The book as a whole is full of sad and touching ironies, beyond its uplifting main point. For example, the authors comment on the sadness that resulted from Christmas and Halloween, from the discouragement of the lonely for the one festival as well as the habit of dressing up and pretending to be someone else for the other. The book as a whole manages to strike a fair balance between the reality of God’s undying love for us no matter how corrupt and broken the state of our lives, as well as the immense ethical demands (expressed most bluntly in God’s laws and in the prophets, whom the authors cite often) that God places on us for our own benefit. It is only by accepting that God alone (through Jesus Christ) can fulfill our messianic longings and by accepting His rule over our lives that we are free to let go of our own rather pitiful attempts to control our own destinies. This book is a poignant reminder of the brokenness that is far too common in the lives of believers.
This great strength of the book is also somewhat of a weakness. As the memoir of a woman who with the love of God rose above her brokenness and sought to serve and help others who have suffered from abuse like she did, this is a powerful book that will hopefully bring encouragement to many women. But as a man who has struggled both with the effects of sexual abuse as well as the lashing out of women who are struggling with their own history of abuse, this book alienates as many readers as it draws in with its clear gender biases. Unfortunately, the corpus of sexual abuse recovery literature (of which this book is a part) is filled with books written by, about, and for women and the concerns and issues specific to men tend to get short shift.

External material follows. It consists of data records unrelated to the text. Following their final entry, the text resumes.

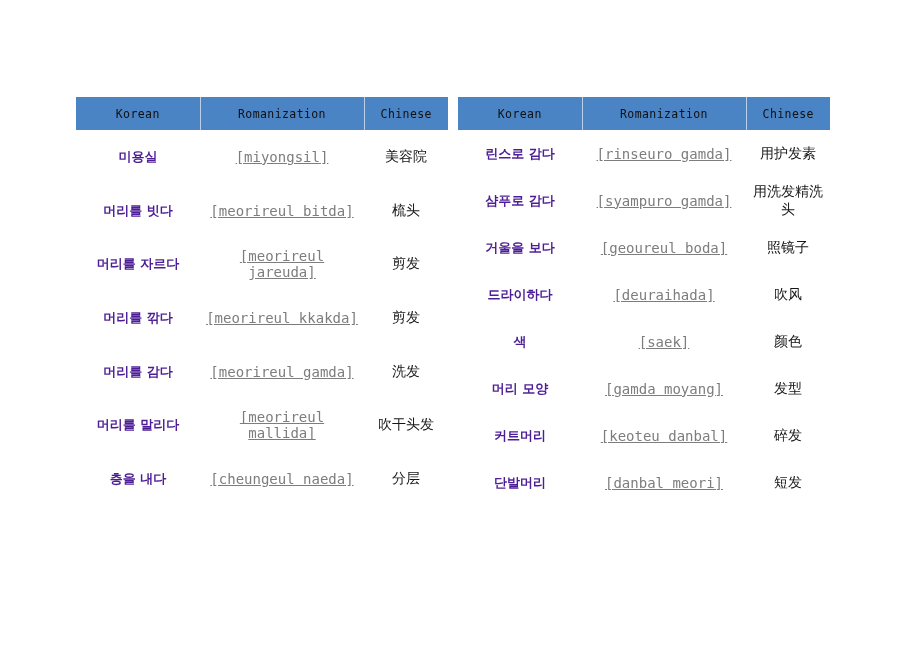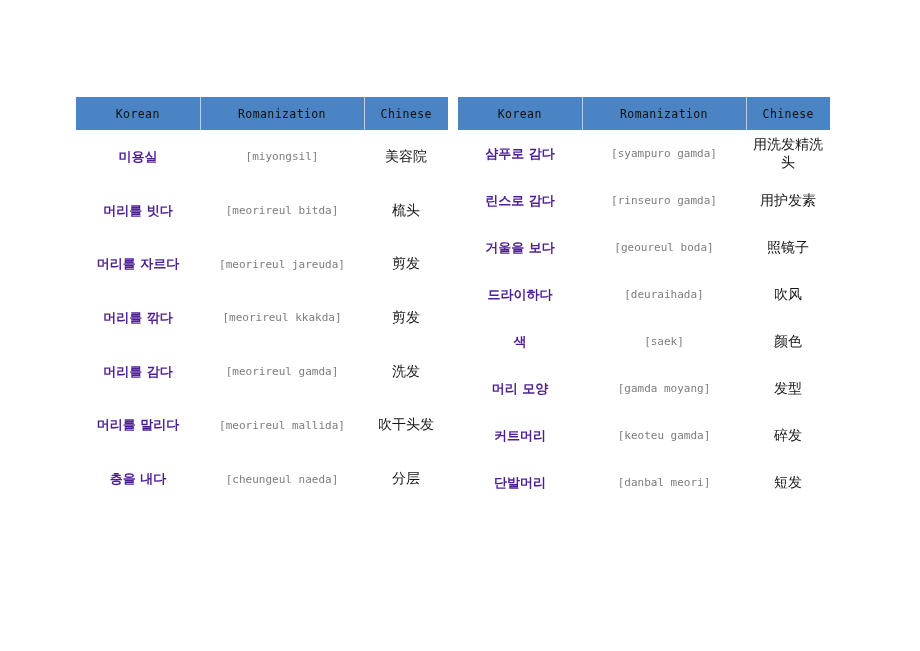--- a/index.html
+++ b/index.html
@@ -75,24 +75,25 @@
 
   td.cell-korean {
     font-family: "DejaVu Sans", sans-serif;
     font-size: 13px;
     font-weight: bold;
     color: #4c1d95;
   }
 
   td.cell-roman {
     font-family: "DejaVu Sans Mono", monospace;
-    font-size: 11px;
+    font-size: 14px;
     font-weight: normal;
     color: #7d7d7d;
     letter-spacing: 0px;
+    text-decoration: underline;
   }
 
   td.cell-chinese {
     font-family: "DejaVu Serif", serif;
     font-size: 14px;
     font-weight: normal;
     color: #151515;
   }
 </style>
 </head>
@@ -161,30 +162,30 @@
       </colgroup>
       <thead>
         <tr>
           <th>Korean</th>
           <th>Romanization</th>
           <th>Chinese</th>
         </tr>
       </thead>
       <tbody>
         <tr>
+          <td class="cell-korean">린스로 감다</td>
+          <td class="cell-roman">[rinseuro gamda]</td>
+          <td class="cell-chinese">用护发素</td>
+        </tr>
+        <tr>
           <td class="cell-korean">샴푸로 감다</td>
           <td class="cell-roman">[syampuro gamda]</td>
           <td class="cell-chinese">用洗发精洗头</td>
         </tr>
         <tr>
-          <td class="cell-korean">린스로 감다</td>
-          <td class="cell-roman">[rinseuro gamda]</td>
-          <td class="cell-chinese">用护发素</td>
-        </tr>
-        <tr>
           <td class="cell-korean">거울을 보다</td>
           <td class="cell-roman">[geoureul boda]</td>
           <td class="cell-chinese">照镜子</td>
         </tr>
         <tr>
           <td class="cell-korean">드라이하다</td>
           <td class="cell-roman">[deuraihada]</td>
           <td class="cell-chinese">吹风</td>
         </tr>
         <tr>
@@ -192,21 +193,21 @@
           <td class="cell-roman">[saek]</td>
           <td class="cell-chinese">颜色</td>
         </tr>
         <tr>
           <td class="cell-korean">머리 모양</td>
           <td class="cell-roman">[gamda moyang]</td>
           <td class="cell-chinese">发型</td>
         </tr>
         <tr>
           <td class="cell-korean">커트머리</td>
-          <td class="cell-roman">[keoteu gamda]</td>
+          <td class="cell-roman">[keoteu danbal]</td>
           <td class="cell-chinese">碎发</td>
         </tr>
         <tr>
           <td class="cell-korean">단발머리</td>
           <td class="cell-roman">[danbal meori]</td>
           <td class="cell-chinese">短发</td>
         </tr>
       </tbody>
     </table>
 

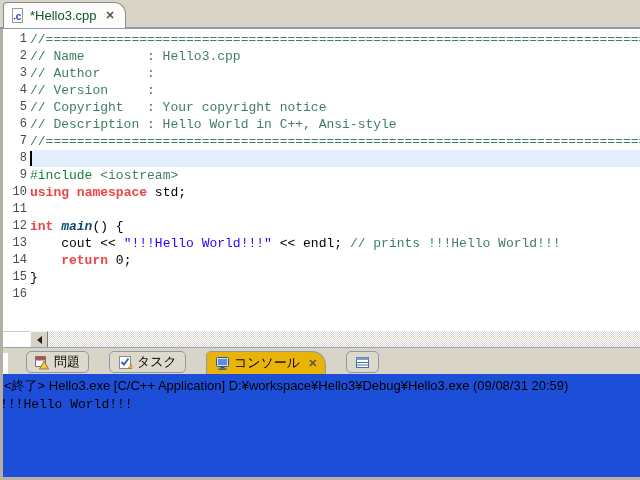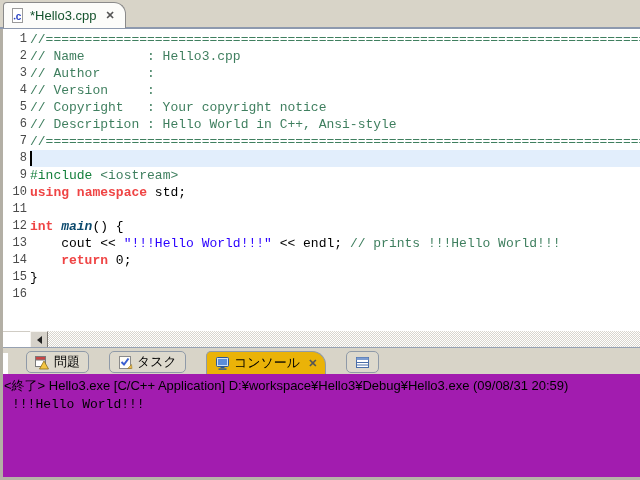--- a/index.html
+++ b/index.html
@@ -51,23 +51,23 @@
   .sash{position:absolute;top:347px;left:0;right:0;height:5px;background:#d8d4c8;
         border-top:1px solid #96a1b2;}
   .bottom-tabbar{position:absolute;top:352px;left:0;right:0;height:22px;background:#d8d4c8;
                  display:flex;align-items:flex-end;gap:20px;padding-left:18px;margin-left:8px;}
   .btab{height:20px;display:flex;align-items:center;gap:4px;padding:0 8px;font-size:13px;
         border:1px solid #8f9aa8;border-radius:5px;background:#ddd9cd;margin-bottom:1px;}
   .btab.active{background:#eab308;height:22px;border-radius:5px 14px 0 0;border-bottom:none;margin-bottom:0;}
   .btab .icon{display:inline-flex;width:15px;height:15px;}
 
   
-  .console{position:absolute;top:374px;left:0;bottom:0;right:0;background:#a21caf;}
+  .console{position:absolute;top:374px;left:0;bottom:0;right:0;background:#1d4ed8;}
   .console-status{padding:3px 4px 0 4px;font-size:13px;color:#000;white-space:pre;overflow:hidden;}
-  .console-output{padding:2px 12px;font-family:"Liberation Mono","DejaVu Sans Mono",monospace;
+  .console-output{padding:2px 0;font-family:"Liberation Mono","DejaVu Sans Mono",monospace;
                   font-size:13px;color:#000;white-space:pre;}
 
   .win-left-border{position:absolute;left:0;top:29px;bottom:0;width:3px;background:#b3afa5;}
   .win-bottom-border{position:absolute;left:0;right:0;bottom:0;height:3px;background:#b6b2a8;}
   .icon svg{display:block;}
 </style>
 </head>
 <body>
 
 <div class="window">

Though this book touches occasionally on the struggles with intimacy faced by the author’s two oldest sons (struggles which I share given my own history), as well as the suffering faced by her father and other abusive men, this book seems a bit heavy-handed in the way it deals with men. Given the horrible problem of abuse, whether one is dealing with abusive authority figures or peers, it is vital that someone addresses the male side of the picture with the view of stopping the abuse of defenseless children or wives and girlfriends, and in dealing with the insecurities and concerns of men so that fewer women and children have to deal with the unpleasant aftereffects of abuse. So, if one is a woman looking for an affirmation of God’s love and the dignity and respect and honor that a woman should be treated with by any decent gentleman, regardless of one’s past history of abuse, this is an excellent work. However, it ought to be understood that this is a book written by, about, and for women, and thus the book is somewhat incomplete if it is viewed as anything more than a woman’s deep and sincere and heartfelt memoir of brokenness and redemption, in turning a history of abuse into a passion for helping to provide God’s healing to other broken women like her.